Context: Mutations in epigenetic regulators such as TET2 or ASXL1 predict response but do not appear to impact overall survival (OS) in MDS patients (pts) treated with HMA. Somatic mutations are highly frequent in CMML, where ASXL1 confers independent poor prognosis (GFM score; JCO,2013;31:2428). Both azacitidine (AZA) and decitabine (DAC) are active in CMML. The prognostic value of gene mutations in CMML pts treated with HMA has not been analyzed so far.
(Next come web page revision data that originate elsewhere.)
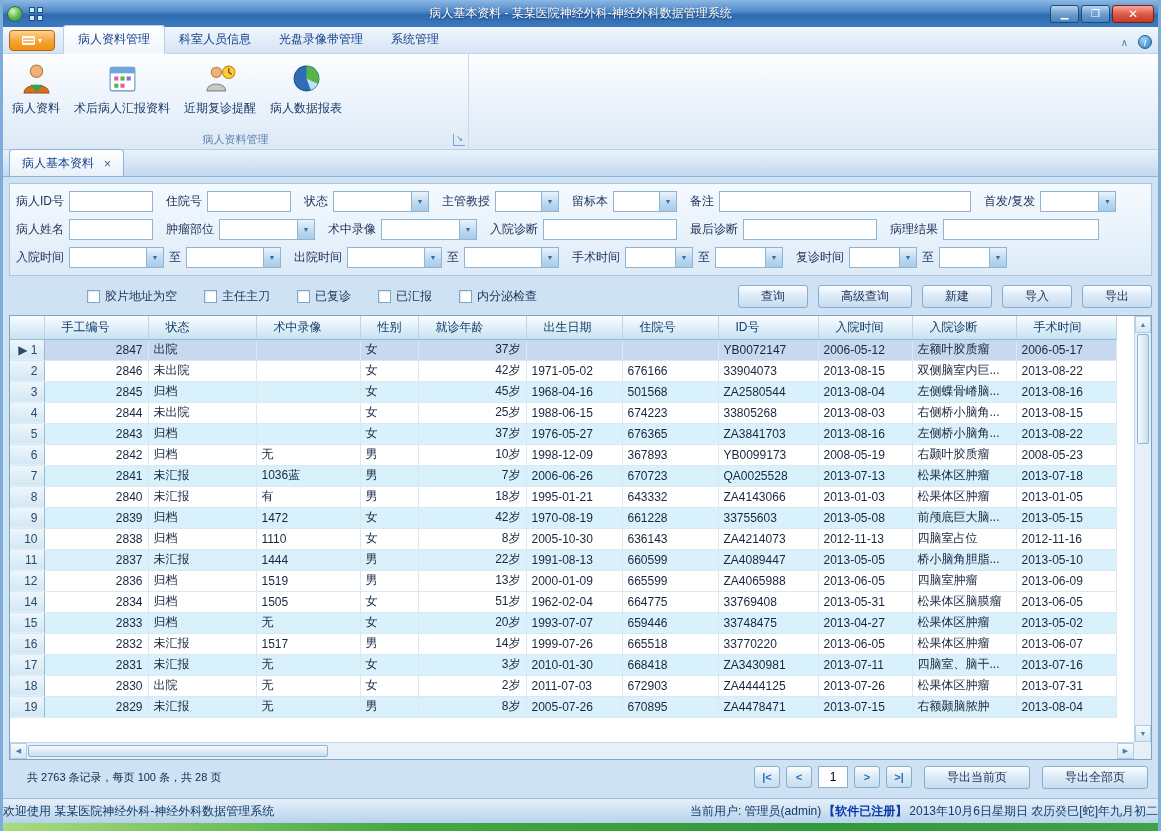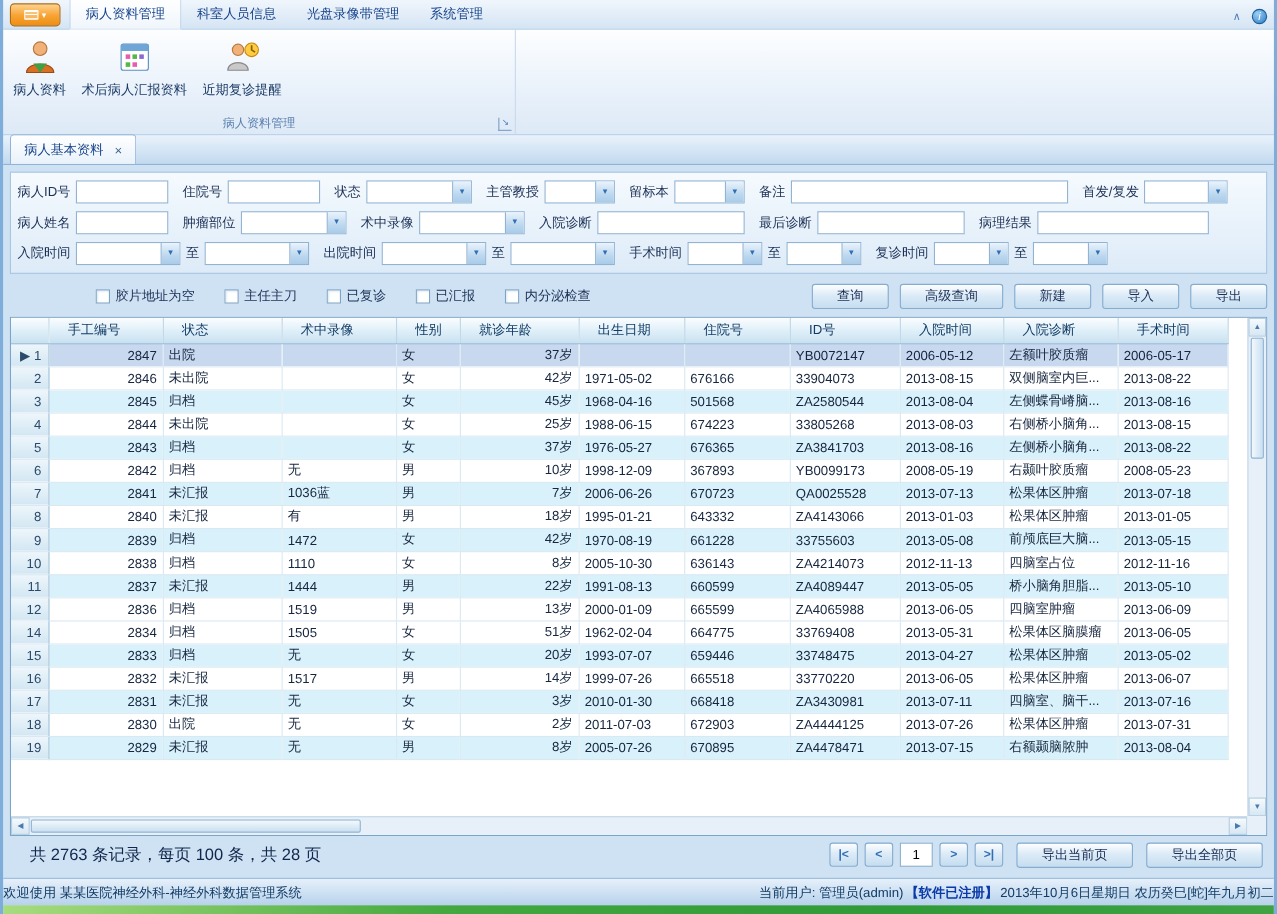"病人基本资料 - 某某医院神经外科-神经外科数据管理系统" div.titlebar { html: none -> <div> <div> <span></span> <span> <i></i> <i></i> <i></i> <i></i> </span> </div> <span>病人基本资料 - 某某医院神经外科-神经外科数据管理系统</span> <div> <span>▁</span> <span>❐</span> <span>✕</span> </div> </div> }
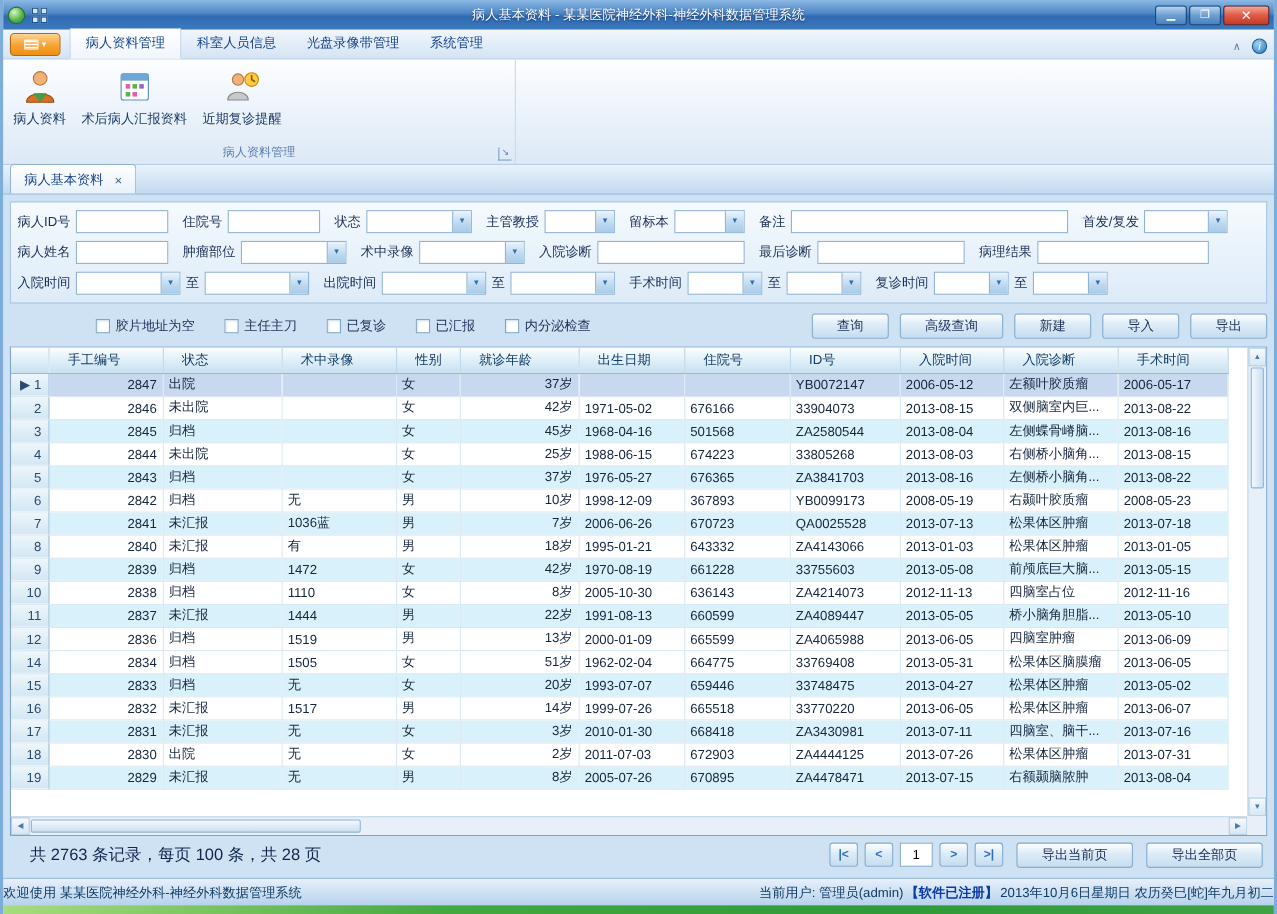"病人数据报表" div.rbtn { html: none -> <div> <svg> <circle></circle> <path></path> <path></path> </svg> <span>病人数据报表</span> </div> }
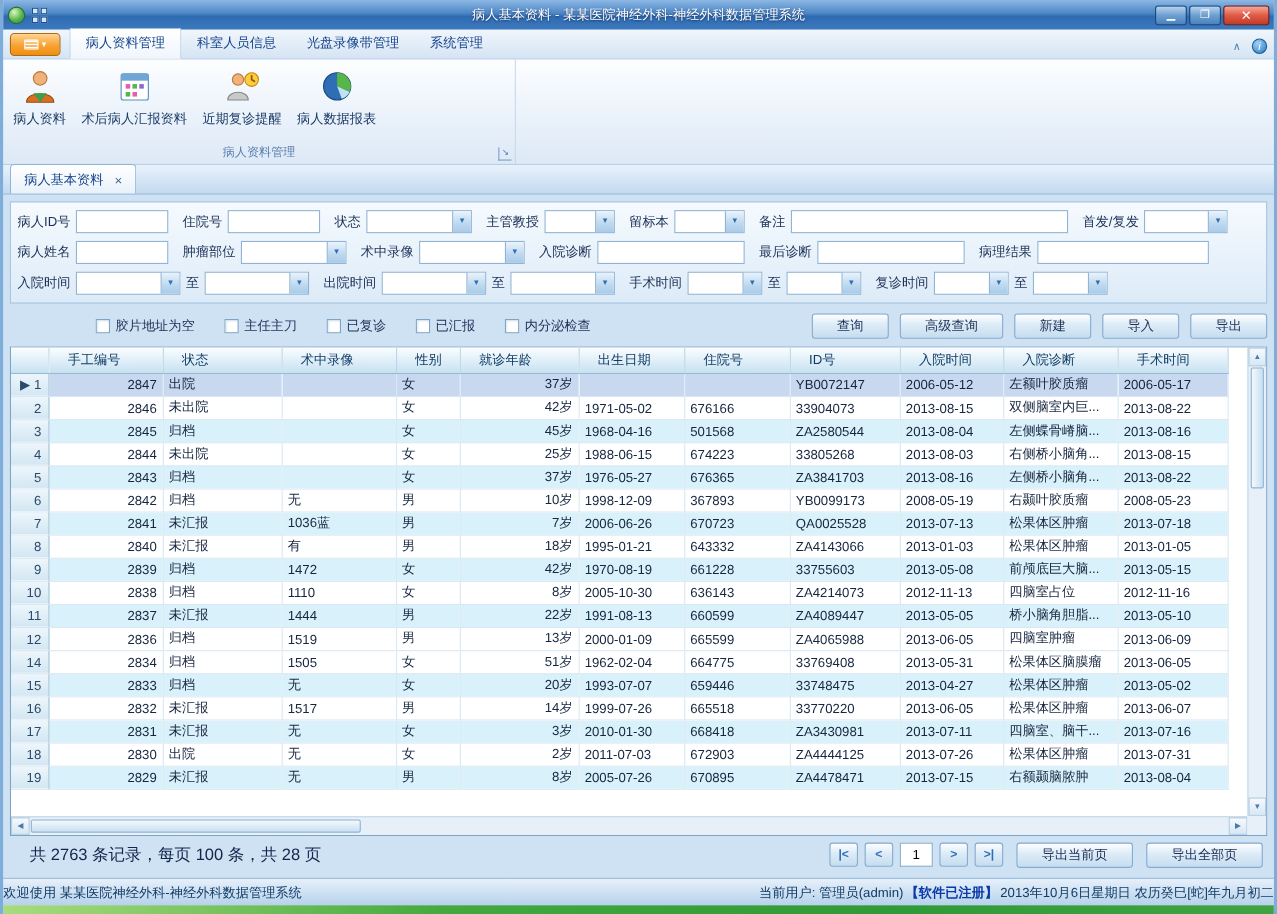"共 2763 条记录，每页 100 条，共" .summary { font-size: 15px -> 11px }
Methods: Retrospective analysis of advanced CMML pts treated with AZA (within EMA label) or DAC (in GFM trials) in GFM centers and Dresden University. Screening for mutations was based on Sanger sequencing (JCO, 2013;31:2428). All statistical analyses were stratified on HMA.

Results: Mutation status was available for 79 pts (M/F: 57/22, median age 71y), prior to onset of AZA (n= 46) or DAC (n= 33). Median time from diagnosis to HMA onset was 8 months. At HMA onset, WHO diagnosis was CMML-1, CMML-2 and CMML having progressed to AML in 47%, 39% and 14%, respectively (resp). Pts received a median of 9 cycles for both drugs (range: 1-55). Median follow-up was 50 months.

Compared to AZA pts, DAC pts had poorer cytogenetic risk according to CMML Prognostic Scoring System (CPSS, Such Blood 2013: DAC: fav/int/poor in 49/21/30% vs AZA: 78/9/13%, p=0.009), and higher WBC (median 20.6 vs 13.4 G/L p=0.06).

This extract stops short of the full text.